(Source data)
:::::

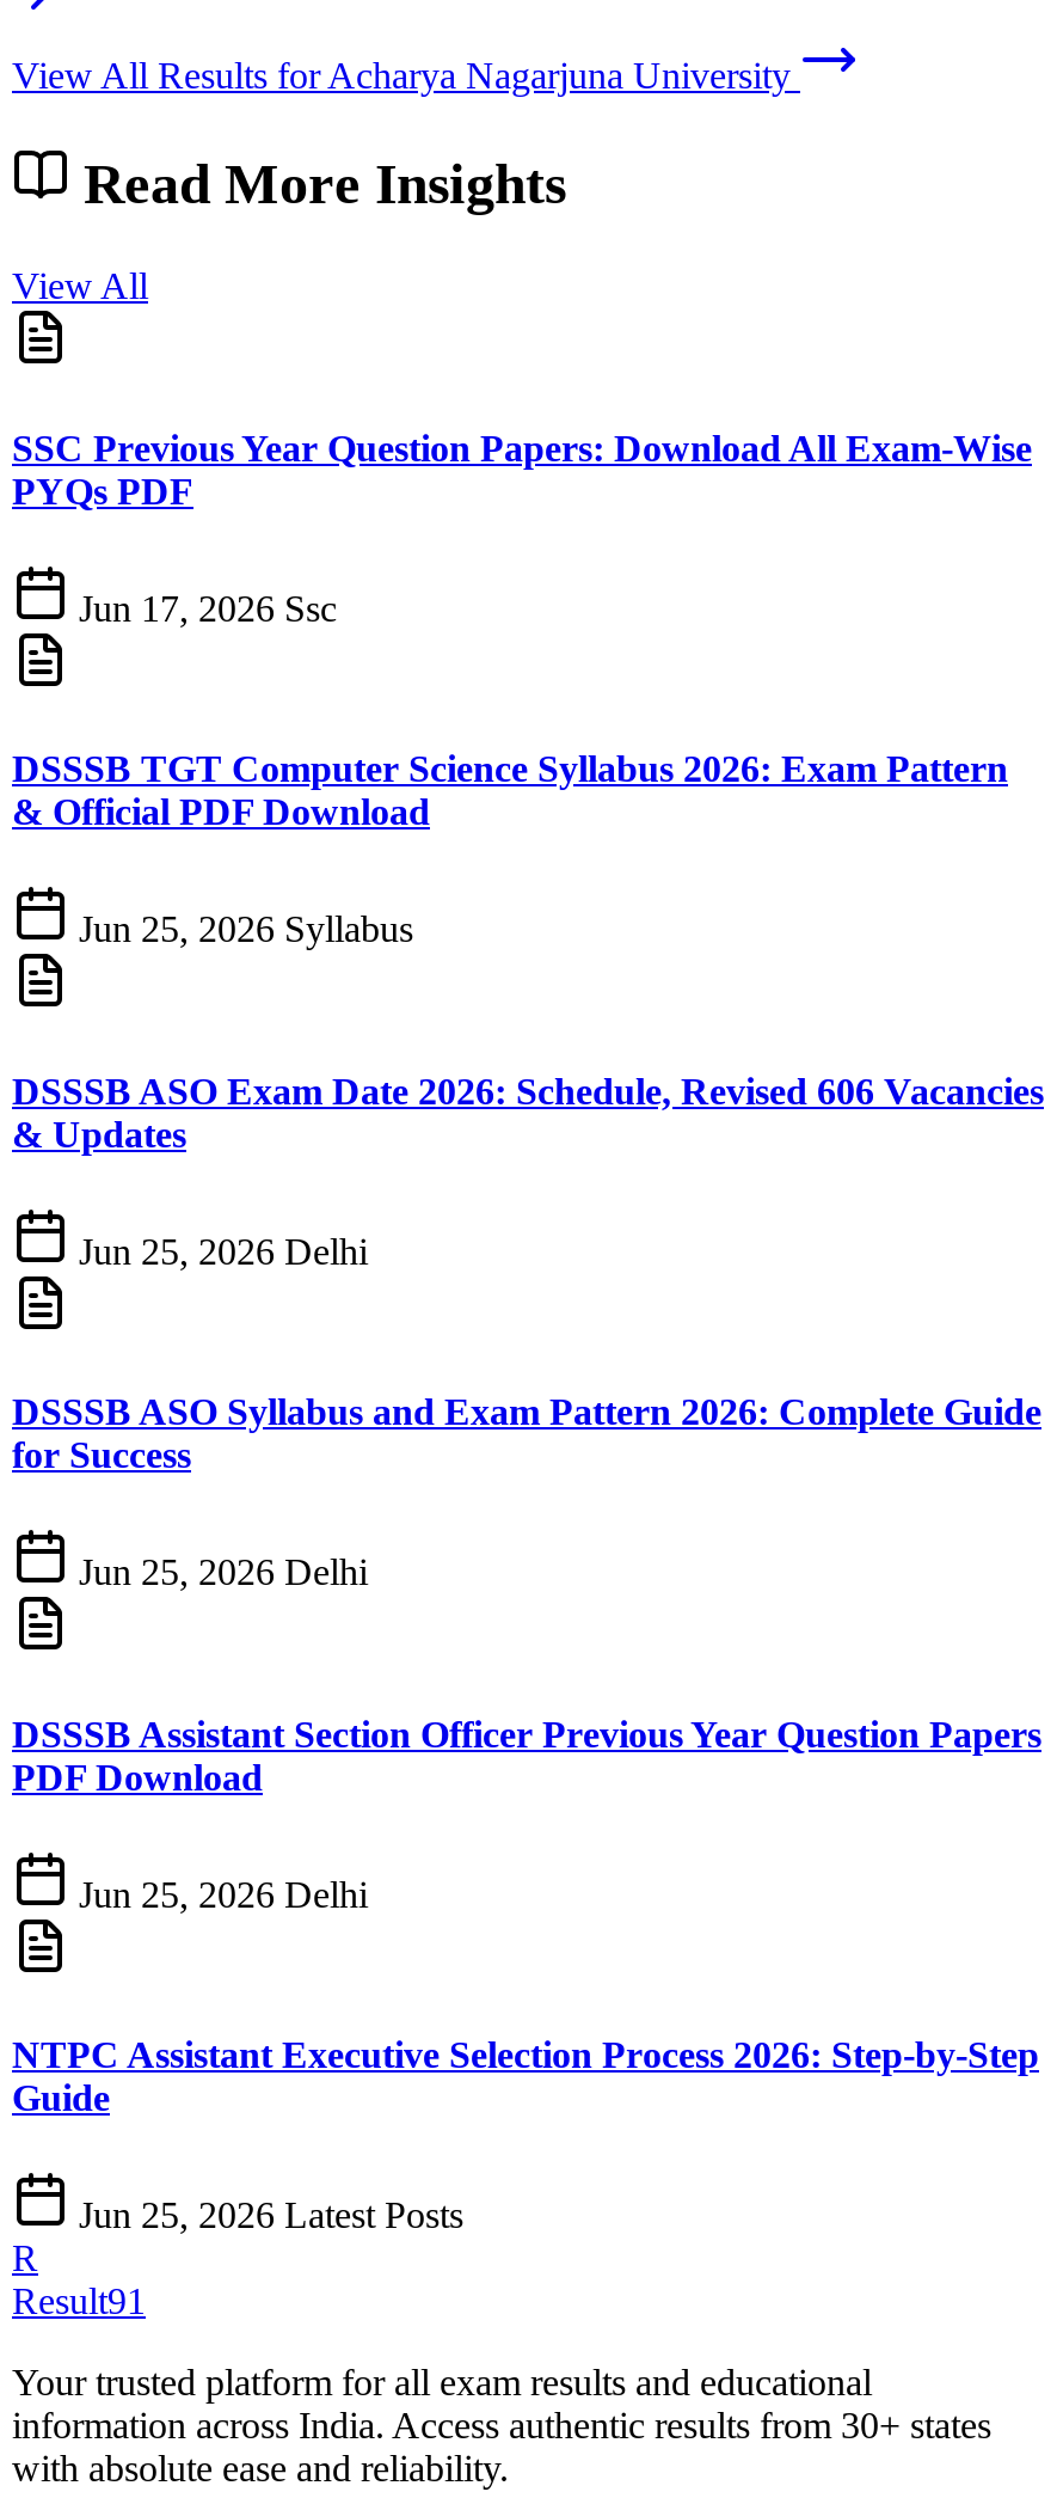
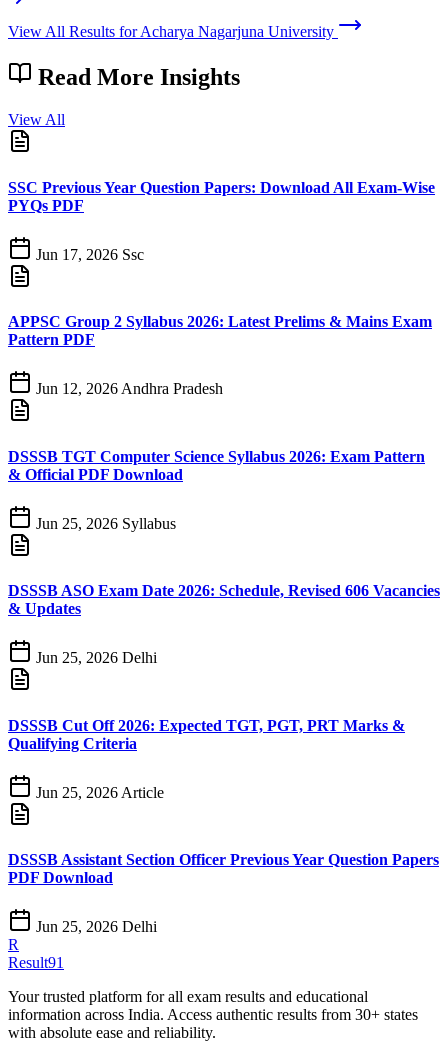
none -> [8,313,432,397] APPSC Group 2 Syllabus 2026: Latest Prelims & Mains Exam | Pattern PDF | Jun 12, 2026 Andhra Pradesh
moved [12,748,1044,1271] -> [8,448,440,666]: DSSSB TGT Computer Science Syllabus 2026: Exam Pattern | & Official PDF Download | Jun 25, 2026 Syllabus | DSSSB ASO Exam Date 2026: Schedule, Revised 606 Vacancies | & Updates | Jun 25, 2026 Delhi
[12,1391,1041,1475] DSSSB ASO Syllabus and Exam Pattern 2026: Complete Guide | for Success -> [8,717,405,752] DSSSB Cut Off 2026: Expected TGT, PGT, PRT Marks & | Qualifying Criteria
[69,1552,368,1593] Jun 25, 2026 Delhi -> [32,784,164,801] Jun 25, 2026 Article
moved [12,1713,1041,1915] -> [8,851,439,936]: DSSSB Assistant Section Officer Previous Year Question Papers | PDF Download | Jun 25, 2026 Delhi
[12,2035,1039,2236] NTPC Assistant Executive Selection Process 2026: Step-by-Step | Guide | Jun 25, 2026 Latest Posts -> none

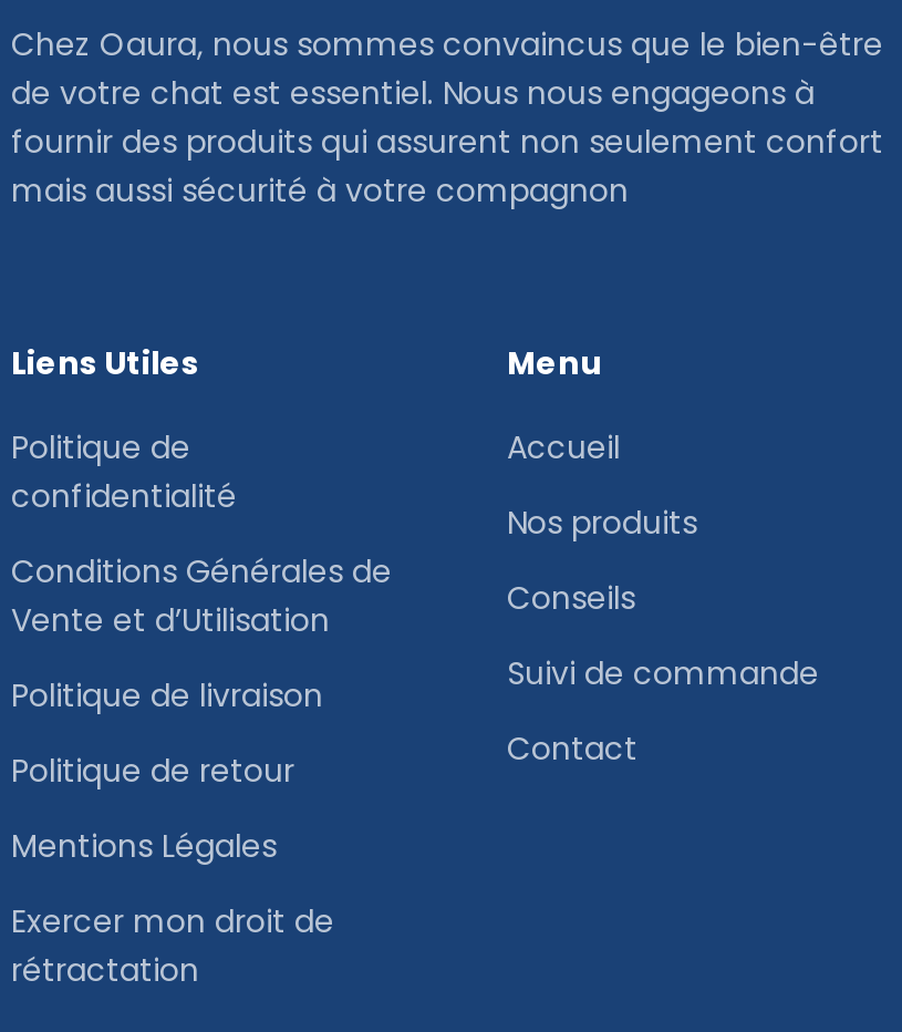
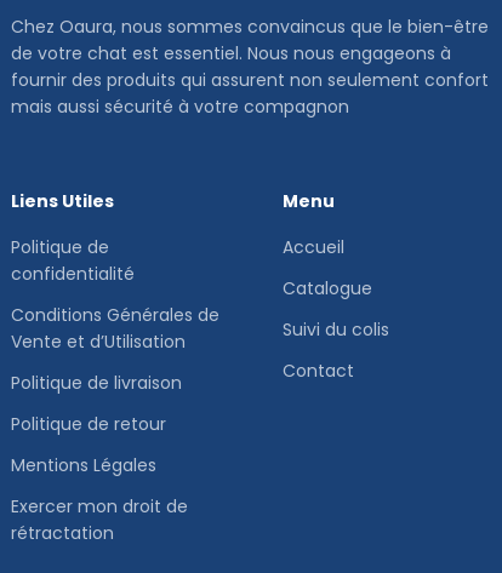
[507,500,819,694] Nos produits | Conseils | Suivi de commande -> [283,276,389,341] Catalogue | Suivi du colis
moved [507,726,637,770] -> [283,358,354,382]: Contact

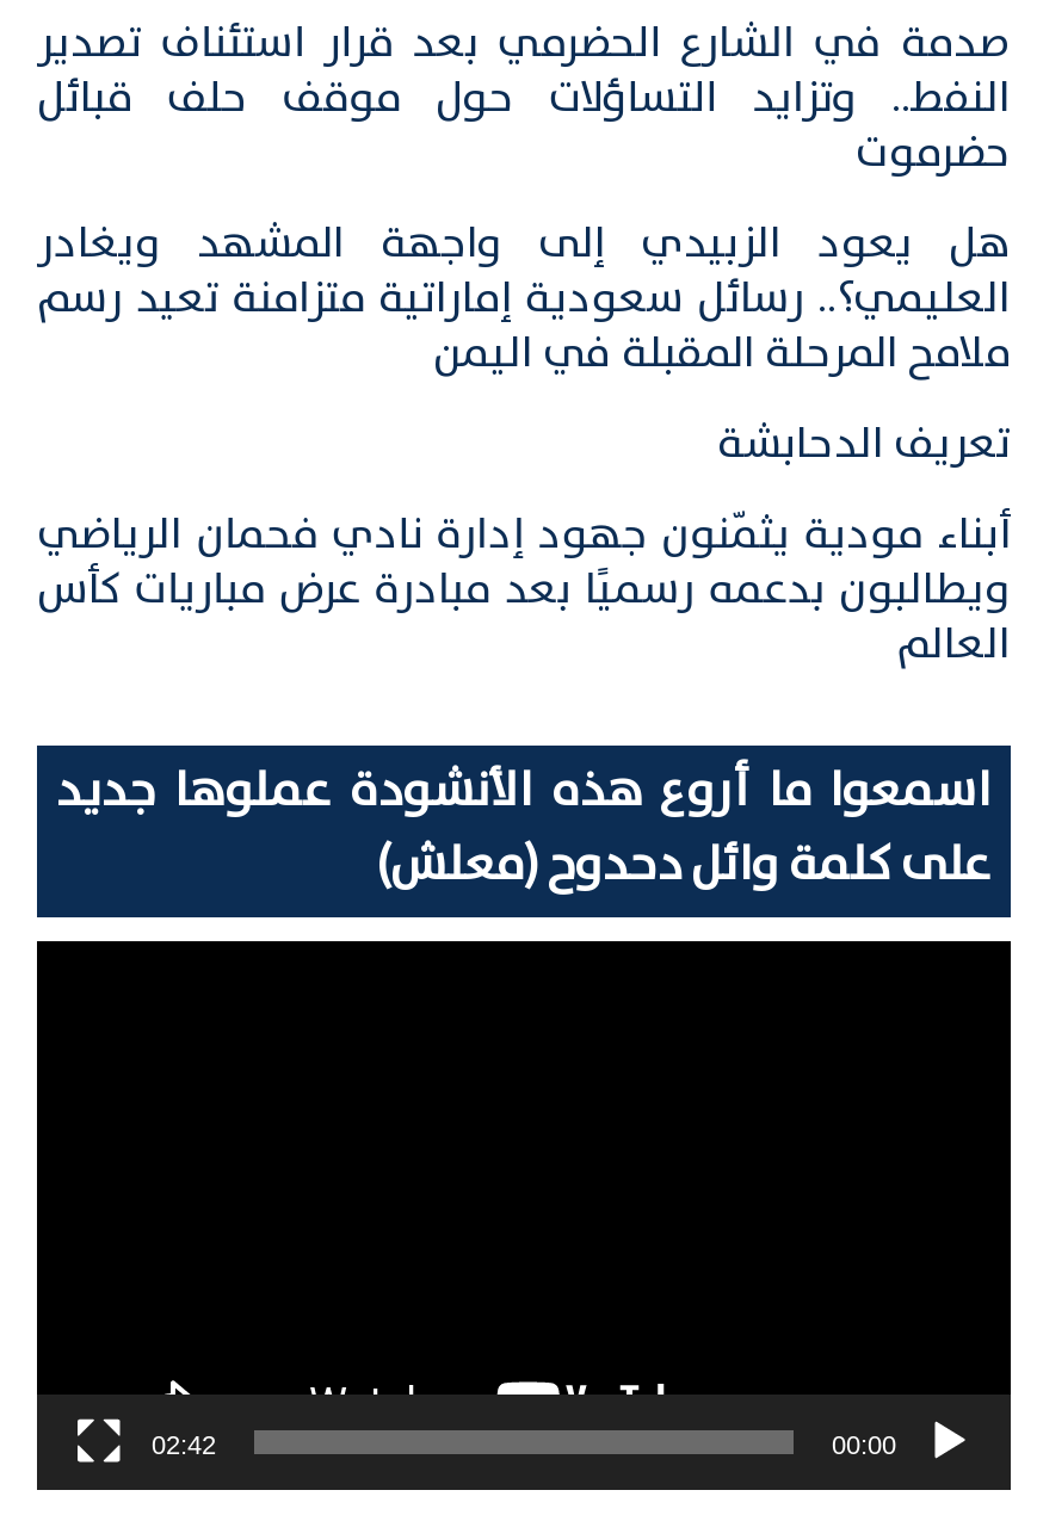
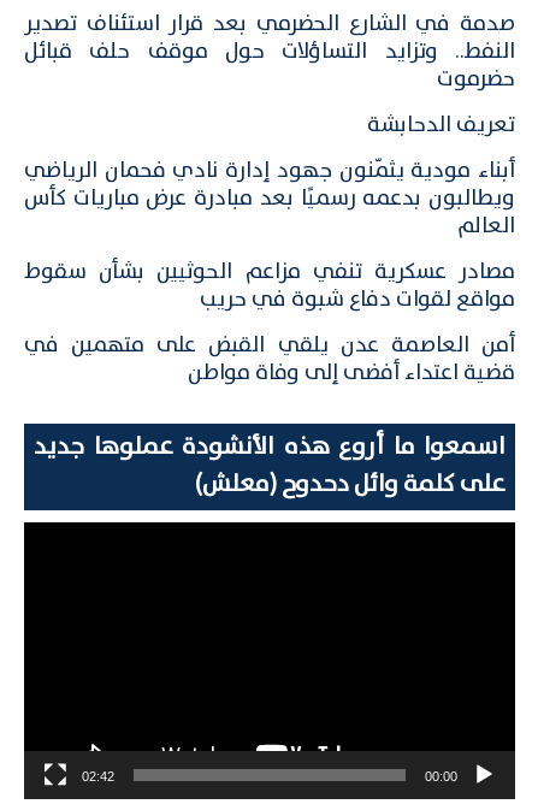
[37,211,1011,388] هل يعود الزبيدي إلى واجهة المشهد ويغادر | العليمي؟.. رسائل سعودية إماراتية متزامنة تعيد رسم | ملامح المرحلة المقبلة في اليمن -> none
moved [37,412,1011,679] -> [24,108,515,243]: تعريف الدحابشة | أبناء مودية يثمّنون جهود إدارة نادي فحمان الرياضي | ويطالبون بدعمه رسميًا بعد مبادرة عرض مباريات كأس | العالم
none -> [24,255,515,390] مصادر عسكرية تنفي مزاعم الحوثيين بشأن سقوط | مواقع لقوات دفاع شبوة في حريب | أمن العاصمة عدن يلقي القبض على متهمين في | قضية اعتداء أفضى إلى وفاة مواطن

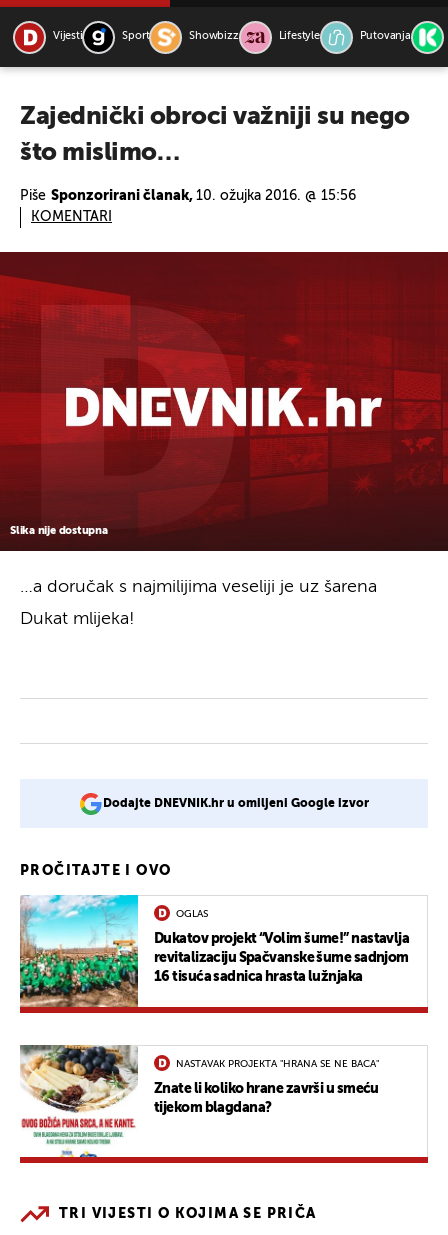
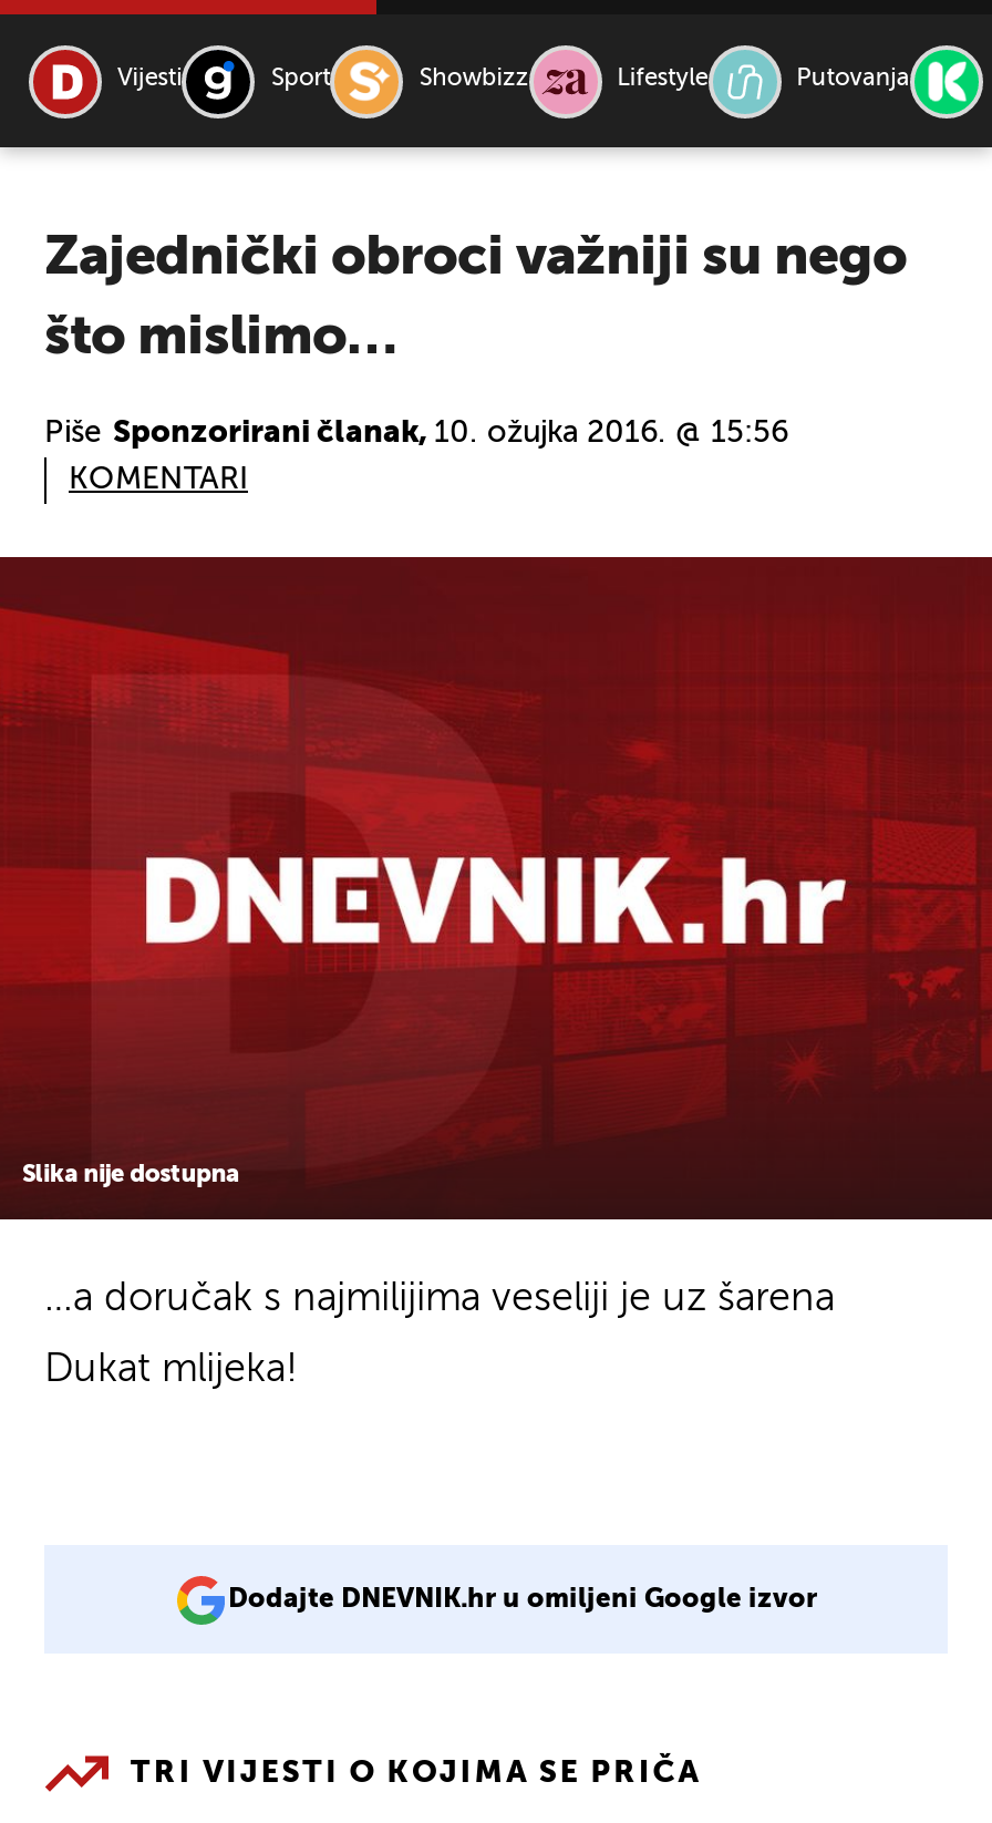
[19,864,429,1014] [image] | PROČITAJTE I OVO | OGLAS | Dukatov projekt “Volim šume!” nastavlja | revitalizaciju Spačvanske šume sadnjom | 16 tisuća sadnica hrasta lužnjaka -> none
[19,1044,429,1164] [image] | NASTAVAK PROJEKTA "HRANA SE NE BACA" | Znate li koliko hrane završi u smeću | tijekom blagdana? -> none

:::::

_Work to be completed:_
I would like the data copied exactly as it stands, with no pictures included.

_Solved problem:_
none -> [8,313,432,397] APPSC Group 2 Syllabus 2026: Latest Prelims & Mains Exam | Pattern PDF | Jun 12, 2026 Andhra Pradesh
moved [12,748,1044,1271] -> [8,448,440,666]: DSSSB TGT Computer Science Syllabus 2026: Exam Pattern | & Official PDF Download | Jun 25, 2026 Syllabus | DSSSB ASO Exam Date 2026: Schedule, Revised 606 Vacancies | & Updates | Jun 25, 2026 Delhi
[12,1391,1041,1475] DSSSB ASO Syllabus and Exam Pattern 2026: Complete Guide | for Success -> [8,717,405,752] DSSSB Cut Off 2026: Expected TGT, PGT, PRT Marks & | Qualifying Criteria
[69,1552,368,1593] Jun 25, 2026 Delhi -> [32,784,164,801] Jun 25, 2026 Article
moved [12,1713,1041,1915] -> [8,851,439,936]: DSSSB Assistant Section Officer Previous Year Question Papers | PDF Download | Jun 25, 2026 Delhi
[12,2035,1039,2236] NTPC Assistant Executive Selection Process 2026: Step-by-Step | Guide | Jun 25, 2026 Latest Posts -> none

[507,500,819,694] Nos produits | Conseils | Suivi de commande -> [283,276,389,341] Catalogue | Suivi du colis
moved [507,726,637,770] -> [283,358,354,382]: Contact

[37,211,1011,388] هل يعود الزبيدي إلى واجهة المشهد ويغادر | العليمي؟.. رسائل سعودية إماراتية متزامنة تعيد رسم | ملامح المرحلة المقبلة في اليمن -> none
moved [37,412,1011,679] -> [24,108,515,243]: تعريف الدحابشة | أبناء مودية يثمّنون جهود إدارة نادي فحمان الرياضي | ويطالبون بدعمه رسميًا بعد مبادرة عرض مباريات كأس | العالم
none -> [24,255,515,390] مصادر عسكرية تنفي مزاعم الحوثيين بشأن سقوط | مواقع لقوات دفاع شبوة في حريب | أمن العاصمة عدن يلقي القبض على متهمين في | قضية اعتداء أفضى إلى وفاة مواطن

[19,864,429,1014] [image] | PROČITAJTE I OVO | OGLAS | Dukatov projekt “Volim šume!” nastavlja | revitalizaciju Spačvanske šume sadnjom | 16 tisuća sadnica hrasta lužnjaka -> none
[19,1044,429,1164] [image] | NASTAVAK PROJEKTA "HRANA SE NE BACA" | Znate li koliko hrane završi u smeću | tijekom blagdana? -> none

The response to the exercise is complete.